▸ Input material
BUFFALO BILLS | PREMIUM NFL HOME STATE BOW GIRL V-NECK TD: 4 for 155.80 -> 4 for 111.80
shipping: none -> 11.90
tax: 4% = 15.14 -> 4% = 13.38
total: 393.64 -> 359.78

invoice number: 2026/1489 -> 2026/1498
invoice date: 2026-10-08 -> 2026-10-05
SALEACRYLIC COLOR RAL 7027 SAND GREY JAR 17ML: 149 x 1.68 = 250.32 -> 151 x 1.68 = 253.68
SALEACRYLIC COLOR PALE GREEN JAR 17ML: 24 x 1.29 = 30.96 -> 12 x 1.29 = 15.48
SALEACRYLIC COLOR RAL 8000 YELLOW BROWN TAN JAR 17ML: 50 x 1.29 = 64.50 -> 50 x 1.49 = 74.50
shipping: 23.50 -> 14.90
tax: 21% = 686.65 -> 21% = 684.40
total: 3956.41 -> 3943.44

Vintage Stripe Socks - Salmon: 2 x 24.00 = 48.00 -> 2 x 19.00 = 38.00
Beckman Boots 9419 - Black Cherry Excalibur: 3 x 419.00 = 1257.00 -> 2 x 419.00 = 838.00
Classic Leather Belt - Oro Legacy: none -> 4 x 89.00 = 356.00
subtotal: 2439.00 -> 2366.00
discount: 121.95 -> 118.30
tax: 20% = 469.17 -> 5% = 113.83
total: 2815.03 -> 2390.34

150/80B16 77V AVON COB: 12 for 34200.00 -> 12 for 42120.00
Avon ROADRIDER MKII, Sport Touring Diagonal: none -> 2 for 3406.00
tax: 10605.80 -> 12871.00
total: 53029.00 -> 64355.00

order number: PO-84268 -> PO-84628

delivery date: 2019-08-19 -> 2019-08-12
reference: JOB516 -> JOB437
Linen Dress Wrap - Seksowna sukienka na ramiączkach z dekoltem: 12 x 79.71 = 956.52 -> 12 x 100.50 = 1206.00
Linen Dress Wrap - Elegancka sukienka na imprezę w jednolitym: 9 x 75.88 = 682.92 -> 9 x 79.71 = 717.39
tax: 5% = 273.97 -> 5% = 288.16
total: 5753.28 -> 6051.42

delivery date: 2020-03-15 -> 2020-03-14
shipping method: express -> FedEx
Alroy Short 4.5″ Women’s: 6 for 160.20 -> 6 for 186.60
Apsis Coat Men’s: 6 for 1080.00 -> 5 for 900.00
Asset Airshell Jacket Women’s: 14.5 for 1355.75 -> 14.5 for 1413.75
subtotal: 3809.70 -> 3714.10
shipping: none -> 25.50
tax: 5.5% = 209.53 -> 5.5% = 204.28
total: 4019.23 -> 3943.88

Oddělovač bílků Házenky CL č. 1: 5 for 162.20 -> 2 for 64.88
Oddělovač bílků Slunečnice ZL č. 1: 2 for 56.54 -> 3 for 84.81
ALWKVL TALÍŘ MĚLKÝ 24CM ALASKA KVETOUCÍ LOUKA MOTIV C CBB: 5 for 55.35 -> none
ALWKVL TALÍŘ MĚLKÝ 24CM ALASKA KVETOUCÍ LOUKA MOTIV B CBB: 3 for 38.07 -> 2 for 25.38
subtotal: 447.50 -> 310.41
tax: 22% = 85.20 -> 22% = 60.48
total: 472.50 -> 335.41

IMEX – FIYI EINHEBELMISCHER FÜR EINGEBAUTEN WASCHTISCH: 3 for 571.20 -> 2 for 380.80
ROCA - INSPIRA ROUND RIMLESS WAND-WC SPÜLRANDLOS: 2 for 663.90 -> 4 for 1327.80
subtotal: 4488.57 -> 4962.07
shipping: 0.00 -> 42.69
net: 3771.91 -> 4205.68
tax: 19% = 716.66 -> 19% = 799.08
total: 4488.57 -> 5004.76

▸ Aim of the task
Every line above carrying the word "date" needs to be shown.

▸ Completed task
invoice date: 2026-10-08 -> 2026-10-05
delivery date: 2019-08-19 -> 2019-08-12
delivery date: 2020-03-15 -> 2020-03-14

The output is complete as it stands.